Similarly, in FY18, the public sector had a market share of 37.5 percent of the motor OD (own damage) market, and the private players had it 62.5 percent, which declined and increased respectively to 32.5 percent and 67.5 percent in FY19 and further to 28.3 percent and 71.7 percent, respectively in FY20.

In FY 21 the respective shares were 25.5 percent and 74.5 percent. In August 2020 the pie was 27.8 percent and 72.2 percent and which further declined to 24.3 percent and 75.7 percent respectively.

It’s only in the motor TP (third-party) segment that the public sector has some leeway as they had a market share of 52.7 percent as against private players’ 46.3 percent in FY18, but within a year they lost that too. In FY19 it declined to 46.5 percent and to 42.2 percent in FY20 while for private players the pie increased to 53.5 percent in FY19 and to 57.8 percent in FY20.
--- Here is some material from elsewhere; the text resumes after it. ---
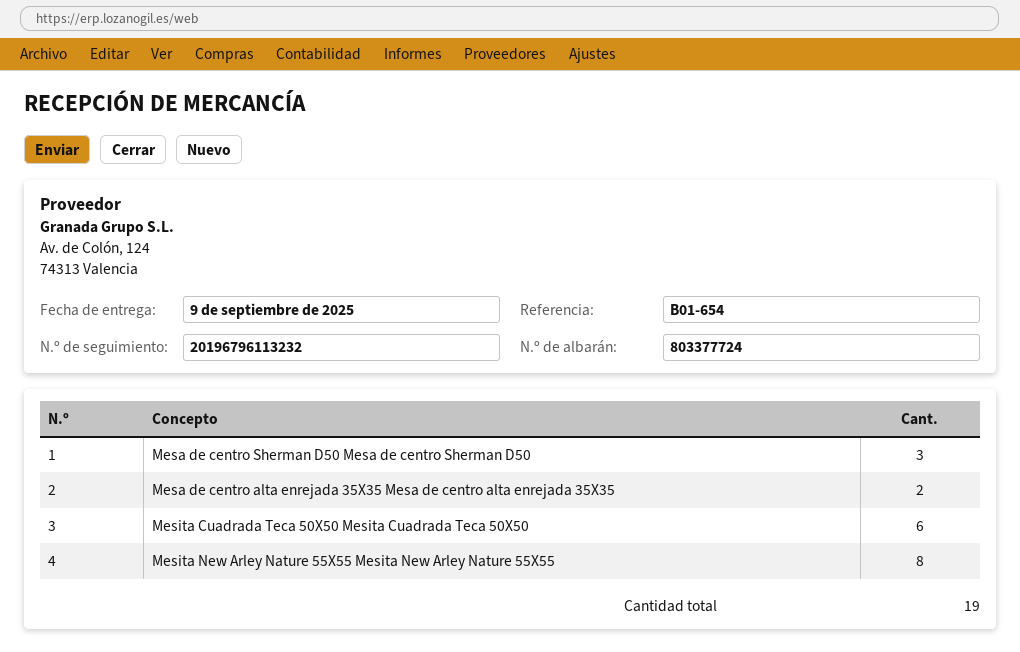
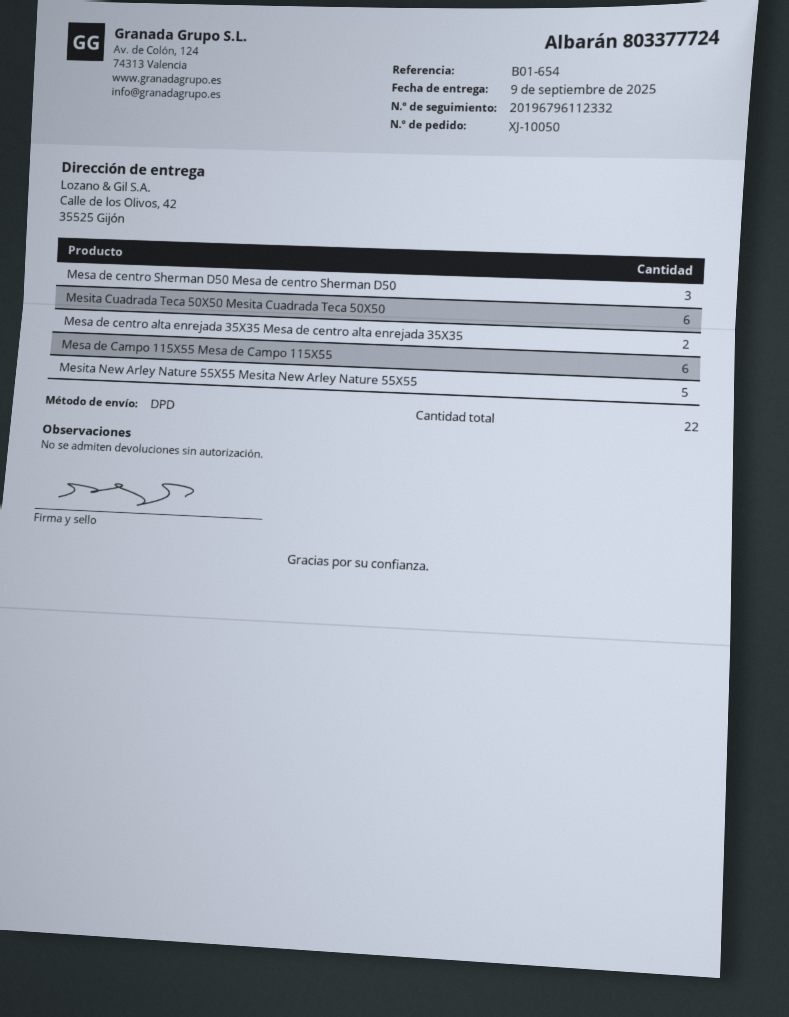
tracking number: 20196796113232 -> 20196796112332
Mesita New Arley Nature 55X55 Mesita New Arley Nature 55X55: 8 -> 5
Mesa de Campo 115X55 Mesa de Campo 115X55: none -> 6
total quantity: 19 -> 22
In the last fiscal, the share of public players was at 39.7 percent and private players at 60.3 percent. In August 2021, this is at a low of 38.3 percent for the public sector, down from 42.3 percent in August 2020, as against private players’ 61.7 percent and 57.7 percent. This downtrend is particularly important for the public sector player as the motor TP segment has emerged as the larger segment driving the overall motor insurance growth.
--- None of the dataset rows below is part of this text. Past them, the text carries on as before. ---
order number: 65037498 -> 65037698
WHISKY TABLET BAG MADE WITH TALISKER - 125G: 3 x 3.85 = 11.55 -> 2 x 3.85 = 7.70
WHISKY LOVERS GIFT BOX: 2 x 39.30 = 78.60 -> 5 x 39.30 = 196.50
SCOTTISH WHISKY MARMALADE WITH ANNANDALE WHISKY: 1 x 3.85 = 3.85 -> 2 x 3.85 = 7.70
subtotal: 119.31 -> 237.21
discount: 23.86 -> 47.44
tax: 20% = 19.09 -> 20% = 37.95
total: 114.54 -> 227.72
According to industry data, there were over 23.12 crore vehicles on road in the country as of March 2019, of which 57 percent were uninsured vehicles. Two-wheelers were the largest component of the uninsured vehicles with over 60 percent of them being uninsured, whereas uninsured cars were only 10 percent, showing massive potential for growth.
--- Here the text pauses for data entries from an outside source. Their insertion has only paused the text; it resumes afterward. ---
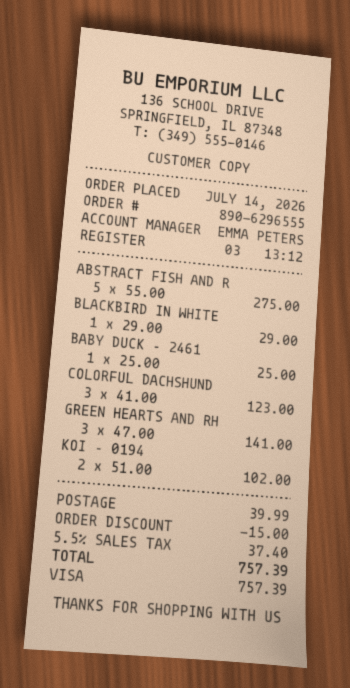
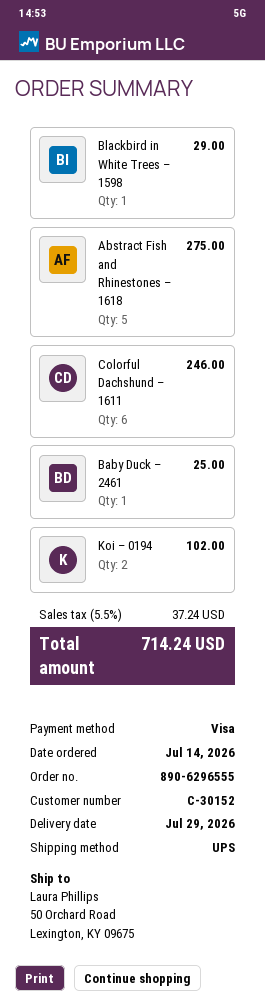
COLORFUL DACHSHUND: 3 for 123.00 -> 6 for 246.00
GREEN HEARTS AND RH: 3 for 141.00 -> none
discount: 15.00 -> none
shipping: 39.99 -> none
tax: 5.5% = 37.40 -> 5.5% = 37.24
total: 757.39 -> 714.24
In FY21, the motor premium had declined after the pandemic but retained the top spot which it has ceded in FY22 to the health segment. This is also in line with the international market, where health is significantly larger than the motor segment. The Motor TP segment has continued to grow faster than the Motor OD segment.

Amongst the states, Maharashtra continues to occupy the top spot followed by Tamil Nadu, Karnataka, and Uttar Pradesh in the motor business for insurers. The report expects motor insurance premia to grow at 6-8 percent driven by an increase in TP rates, and auto sales for the full year, despite the chip shortage.